Matching Supply With Demand
Because an AI-RAN solution needs to spin compute up or down dynamically based on demand and supply without compromising carrier-grade performance in real time, SoftBank aims to build an ecosystem that connects the demand and supply of AI technology by using NVIDIA AI Enterprise serverless application programming interfaces and its in-house developed orchestrator. This enables SoftBank to dispatch external AI inferencing jobs to an AI-RAN server when computing resources are available to deliver localized, low-latency, secure inferencing services.

“Shifting from single-purpose to multi-purpose AI-RAN networks can mean 5x the revenue for every dollar of capex invested,” said Ronnie Vasishta, senior vice president of telecom at NVIDIA. “SoftBank’s live field trial marks a huge step toward AI-RAN commercialization with the validation of technology feasibility, performance and economics.”

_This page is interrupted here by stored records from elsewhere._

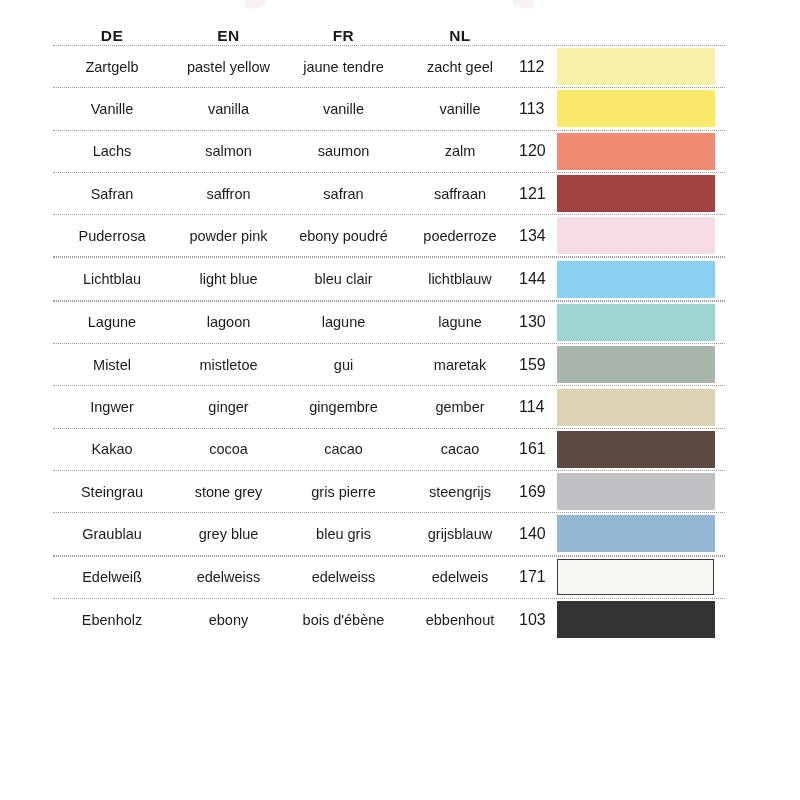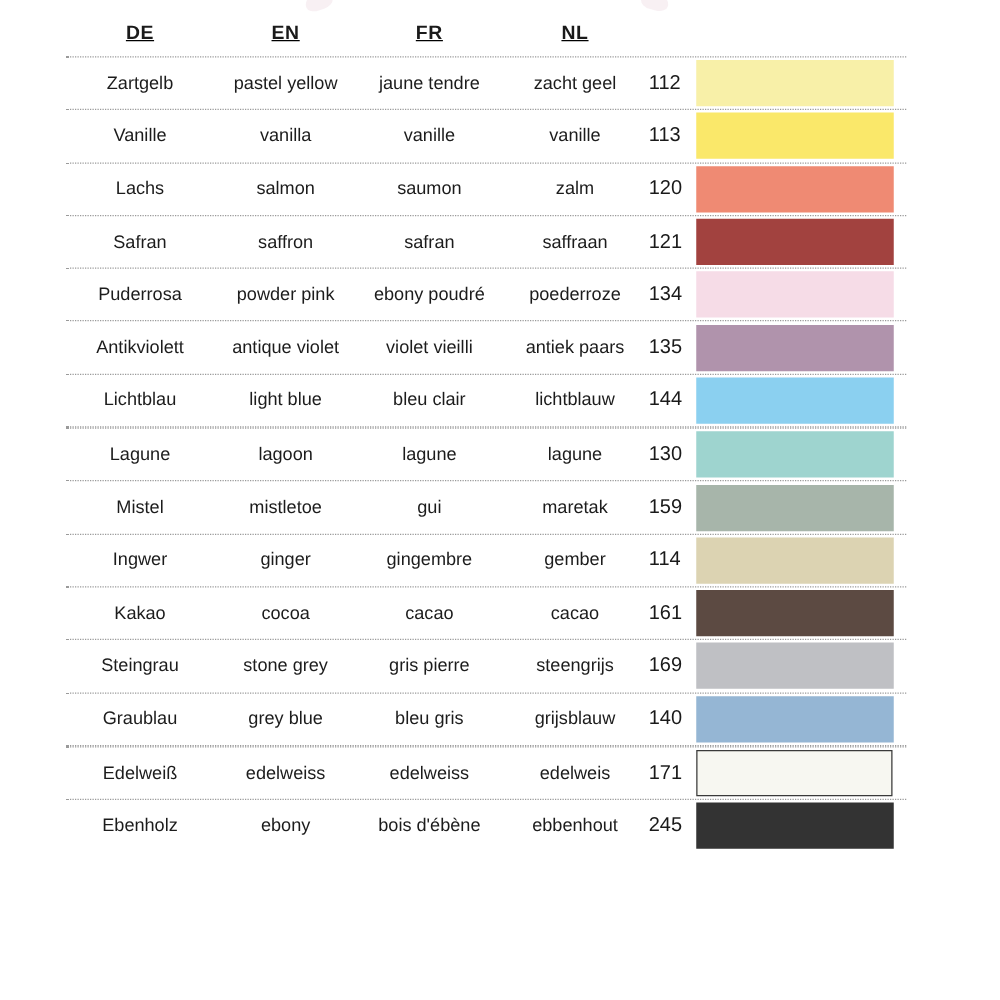--- a/index.html
+++ b/index.html
@@ -47,9 +47,8 @@
 
   .head-row {
     display: flex;
-    align-items: flex-start;
+    align-items: flex-end;
     height: 27px;
-    text-decoration: underline;
   }
 
   .row {

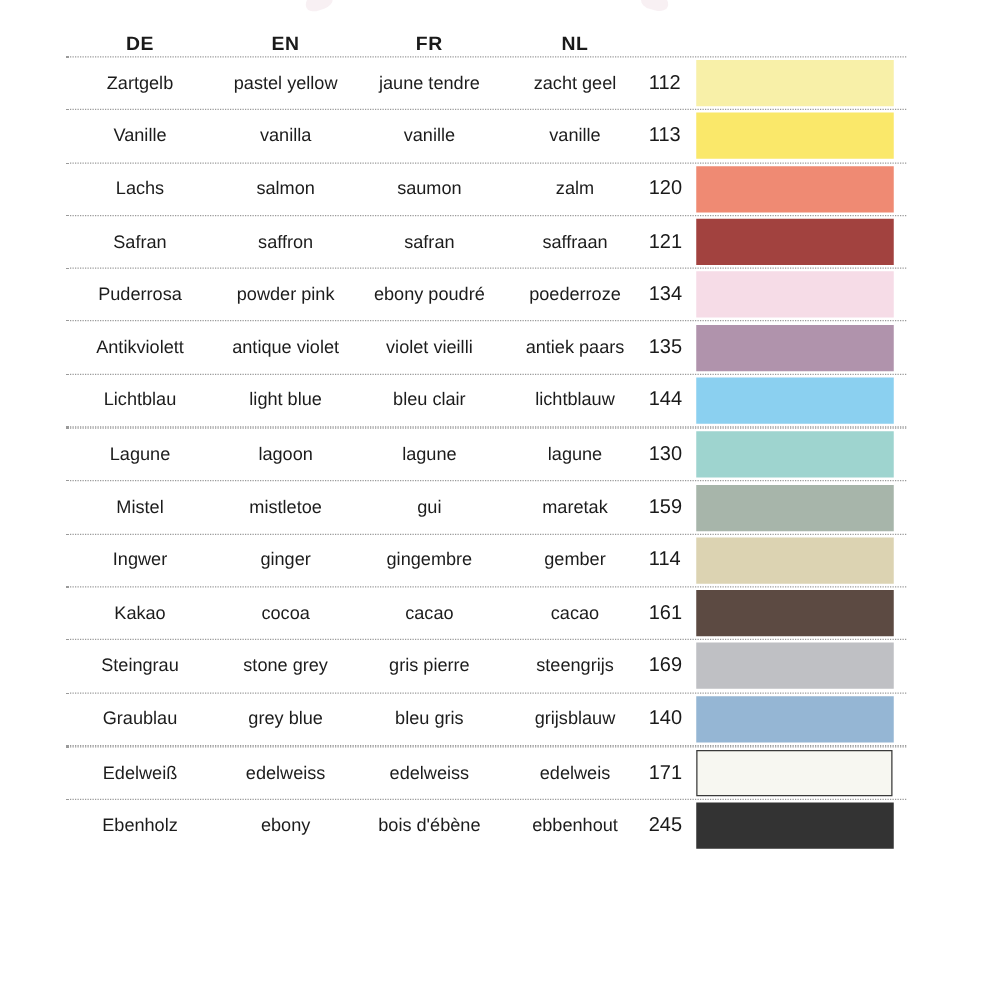--- a/index.html
+++ b/index.html
@@ -180,16 +180,6 @@
           </div>
         </div>
         <div class="sep"></div>
-        <div class="row">
-          <div class="c-de cell">Antikviolett</div>
-          <div class="c-en cell">antique violet</div>
-          <div class="c-fr cell">violet vieilli</div>
-          <div class="c-nl cell">antiek paars</div>
-          <div class="c-num num">135</div>
-          <div class="c-sw">
-            <span class="swatch" style="background-color: rgb(176, 147, 172);"></span>
-          </div>
-        </div>
         <div class="sep"></div>
         <div class="row">
           <div class="c-de cell">Lichtblau</div>

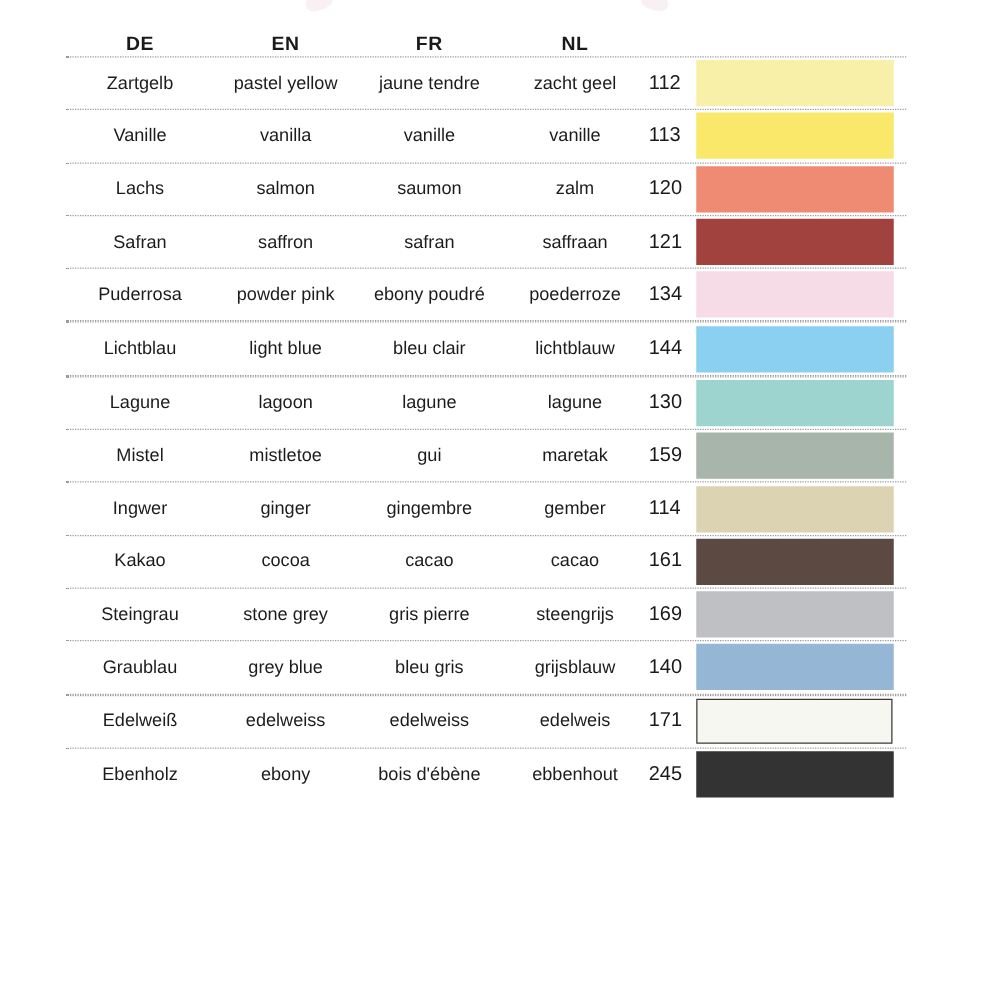--- a/index.html
+++ b/index.html
@@ -276,7 +276,7 @@
           <div class="c-en cell">ebony</div>
           <div class="c-fr cell">bois d'ébène</div>
           <div class="c-nl cell">ebbenhout</div>
-          <div class="c-num num">245</div>
+          <div class="c-num num">103</div>
           <div class="c-sw">
             <span class="swatch" style="background-color: rgb(51, 51, 51);"></span>
           </div>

“SoftBank’s ‘AITRAS’ is the first AI-RAN solution developed through a five-year collaboration with NVIDIA. It integrates and coordinates AI and RAN workloads through the SoftBank-developed orchestrator, enhancing communication efficiency by running dense cells on a single NVIDIA-accelerated GPU server,” said Ryuji Wakikawa, vice president and head of the Research Institute of Advanced Technology at SoftBank. “We are confident this AI-driven innovation, AITRAS, will pave the way for new business models in telecommunications, serving as a crucial factor in the transformation of mobile operators.”